Por não querer ser transferido para o hospital, o homem de 40 anos arrancou o acesso venoso e deu um soco no médico Igor Kazuo. Com o braço ensanguentado, ele espirrou sangue na direção da equipe médica, que estava apenas de máscara e cuspiu na equipe que tentava contê-lo.
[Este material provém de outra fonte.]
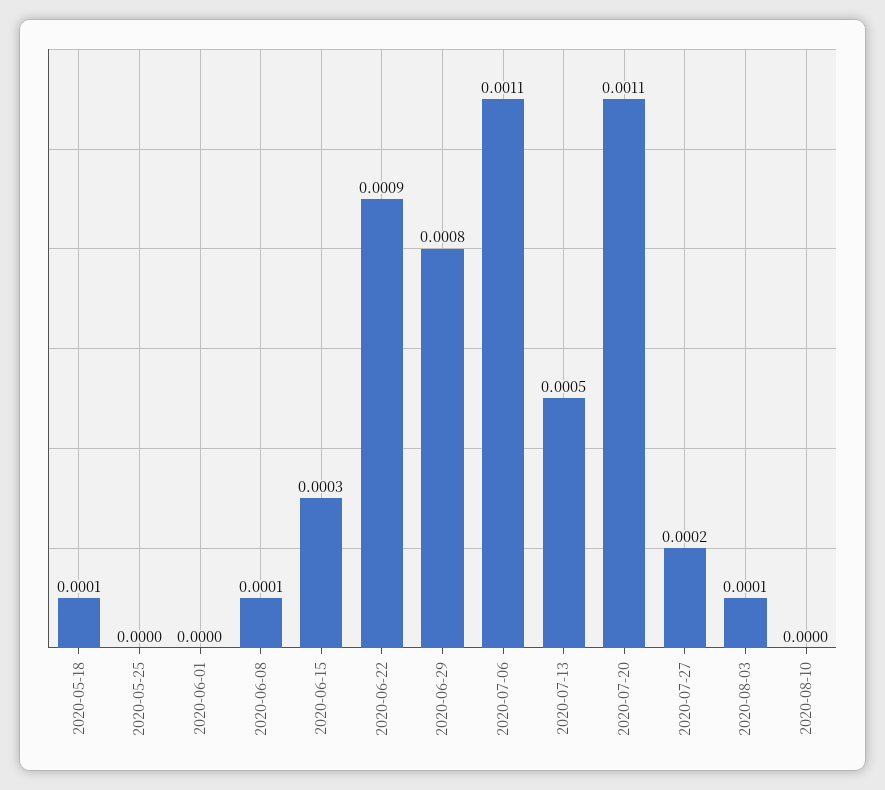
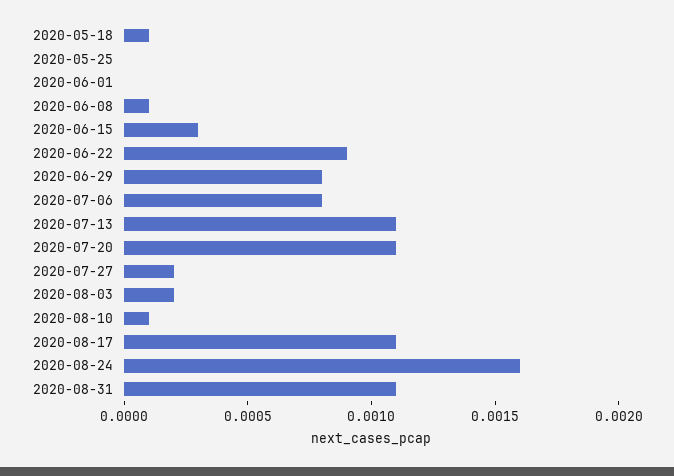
2020-07-06: 0.0011 -> 0.0008
2020-07-13: 0.0005 -> 0.0011
2020-08-03: 0.0001 -> 0.0002
2020-08-10: 0 -> 0.0001
2020-08-17: none -> 0.0011
2020-08-24: none -> 0.0016
2020-08-31: none -> 0.0011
De acordo com a delegada, o paciente irá responder por lesão corporal dolosa e por ter infringido determinação do Poder Público, destinada a impedir a propagação de doença contagiosa.
“Ele assinou um Termo Circunstanciado e vai responder ao processo no Juizado Criminal. Ele agrediu o médico, cuspir e tentou morder as pessoas. Se estivesse com o vírus, poderia ser indiciado por outros crimes”, afirmou a delegada.
O homem foi levado à força para o Hospital Evangélico, fez o teste e já foi liberado. Em depoimento, ele disse que ficou nervoso porque iria se mudar neste sábado.
“Ele falou que ficou nervoso ao saber da transferência por ter programada uma mudança de casa neste sábado”, completou a delegada.
Se condenado, a pena por ter infringido determinação do Poder Público é de um mês a um ano, além de multa. Já a de lesão corporal é de dois meses a um ano.